Jusqu’à présent, le principe de transparence joue comme une présomption d’improbité contre ceux qui y sont soumis, dont la valeur serait supérieure à celle de la présomption d’innocence. Il en va de même pour la proposition de loi que nous examinons aujourd’hui : la publication de l’identité et de la nationalité des établissements bancaires consentant des prêts aux formations politiques et aux candidats sans intermédiation d’un juge apportera-t-elle une information utile à nos concitoyens ? Quelle vérité révèle-t-elle de l’intention et de la sincérité d’une formation politique ?
Au contraire, cette proposition de loi méconnaît la réalité du financement de notre vie politique.
La Commission nationale des comptes de campagne et des financements politiques ainsi que le Conseil constitutionnel ont déjà accès à un nombre considérable de documents permettant de vérifier la provenance des financements des partis politiques et des candidats. En 1995, le Conseil constitutionnel avait par exemple requalifié un emprunt contracté par le candidat Balladur dans son compte de campagne. Ces éléments font également déjà l’objet d’une publication.

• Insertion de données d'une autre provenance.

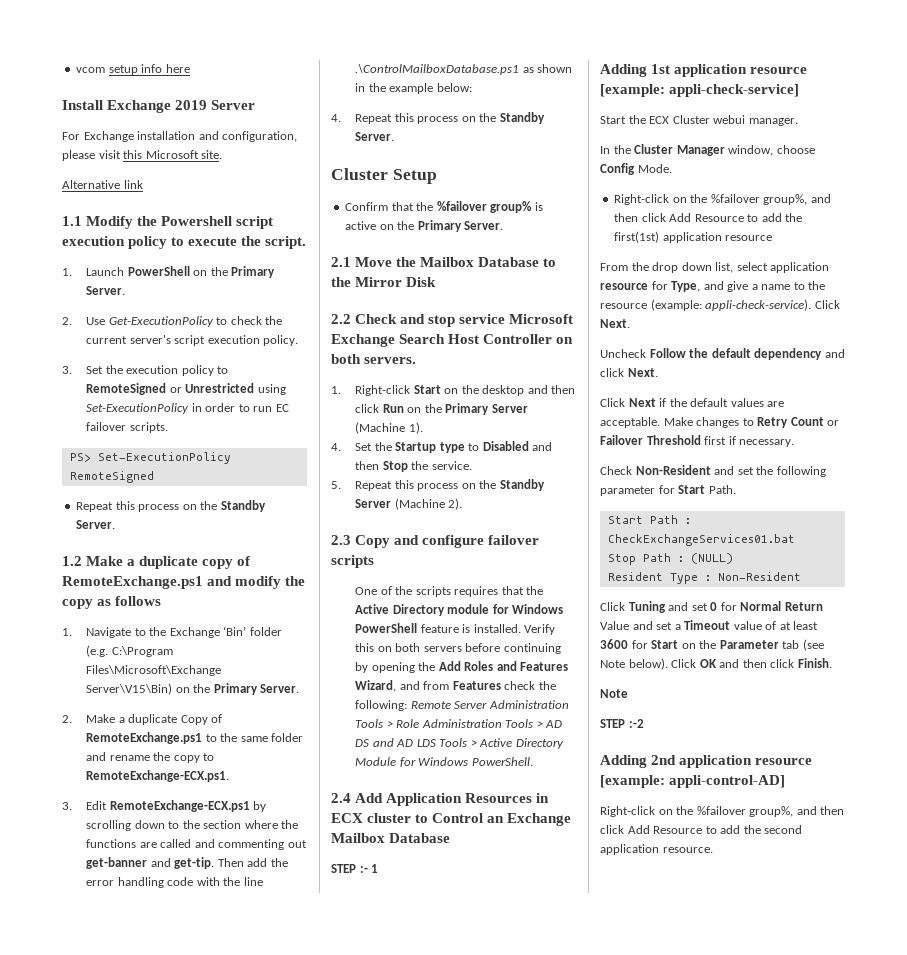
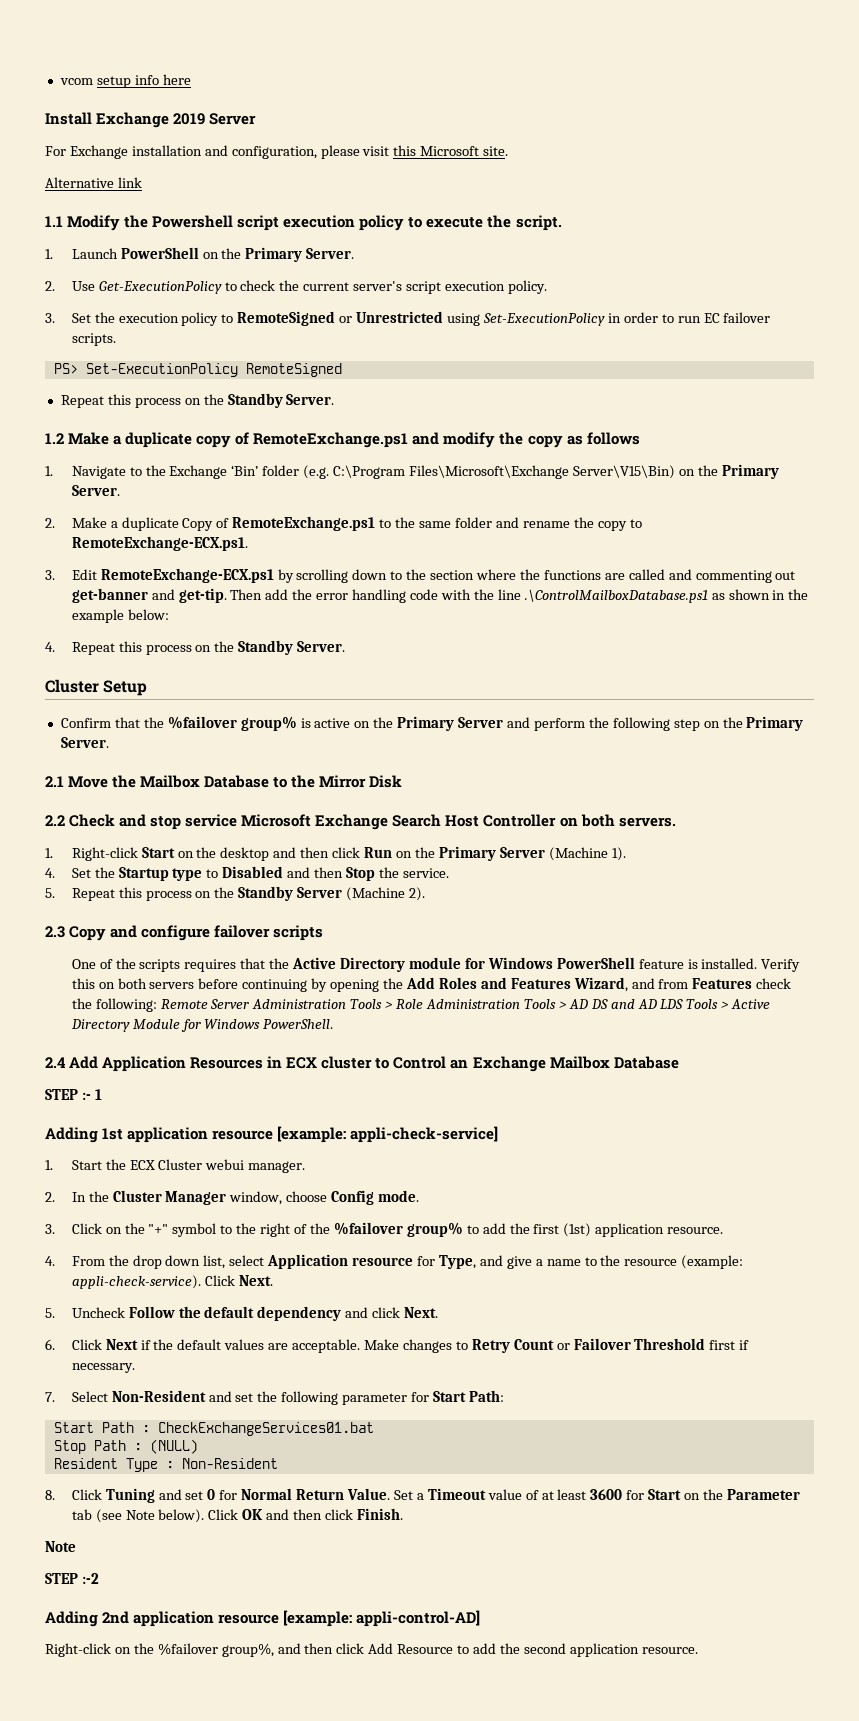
- Confirm that the %failover group% is active on the Primary Server.
+ Confirm that the %failover group% is active on the Primary Server and perform the following step on the Primary Server.
- Start the ECX Cluster webui manager.
+ 1. Start the ECX Cluster webui manager.
- In the Cluster Manager window, choose Config Mode.
- Right-click on the %failover group%, and then click Add Resource to add the first(1st) application resource
- From the drop down list, select application resource for Type, and give a name to the resource (example: appli-check-service).
+ 2. In the Cluster Manager window, choose Config mode.
+ 3. Click on the "+" symbol to the right of the %failover group% to add the first (1st) application resource.
+ 4. From the drop down list, select Application resource for Type, and give a name to the resource (example: appli-check-service).
- Uncheck Follow the default dependency and click Next.
+ 5. Uncheck Follow the default dependency and click Next.
- Click Next if the default values are acceptable.
+ 6. Click Next if the default values are acceptable.
- Check Non-Resident and set the following parameter for Start Path.
+ 7. Select Non-Resident and set the following parameter for Start Path:
- Click Tuning and set 0 for Normal Return Value and set a Timeout value of at least 3600 for Start on the Parameter tab (see Note below).
+ 8. Click Tuning and set 0 for Normal Return Value. Set a Timeout value of at least 3600 for Start on the Parameter tab (see Note below).

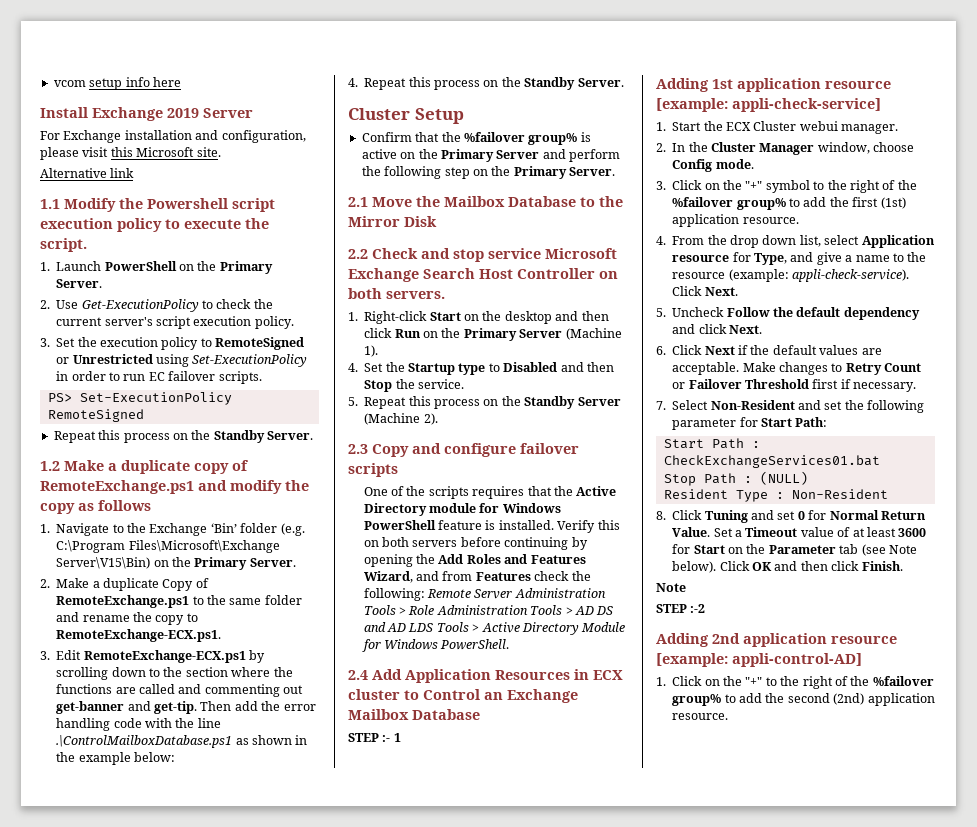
- Right-click on the %failover group%, and then click Add Resource to add the second application resource.
+ 1. Click on the "+" to the right of the %failover group% to add the second (2nd) application resource.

En raison des différentes règles encadrant déjà les moyens de financement des partis politiques, on sait que ceux-ci sont aujourd’hui principalement financés par l’aide publique qui leur est versée a posteriori, en fonction de leur poids aux élections et au Parlement. Nous le savons, ce mécanisme a pour effet de renforcer les grandes formations.
On sait également que l’apport personnel constitue une part déterminante du financement de la candidature à une élection. En 2012, une étude publiée dans les Nouveaux Cahiers du Conseil constitutionnel estimait que les parts respectives moyennes des sources de financement des candidats à l’élection présidentielle sont de 47 % pour l’apport personnel, contre 26 % pour les dons des personnes physiques et 25 % pour la contribution des partis. Il faut en déduire que le recours à l’emprunt est devenu incontournable pour financer la participation de candidats aux campagnes électorales, a fortiori pour les petites formations politiques ou pour les formations nouvelles qui ne disposent pas du concours des aides publiques.
En outre, comme cela a été largement médiatisé, le rejet des comptes de campagne du président sortant en 2012 a créé un précédent : les banques, qui prennent désormais en compte cet aléa moral, se montrent beaucoup plus réticentes à accorder des prêts aux candidats. Les présidents de la Société Générale, de LCL, du Crédit mutuel ou encore de HSBC se sont clairement positionnés sur le sujet.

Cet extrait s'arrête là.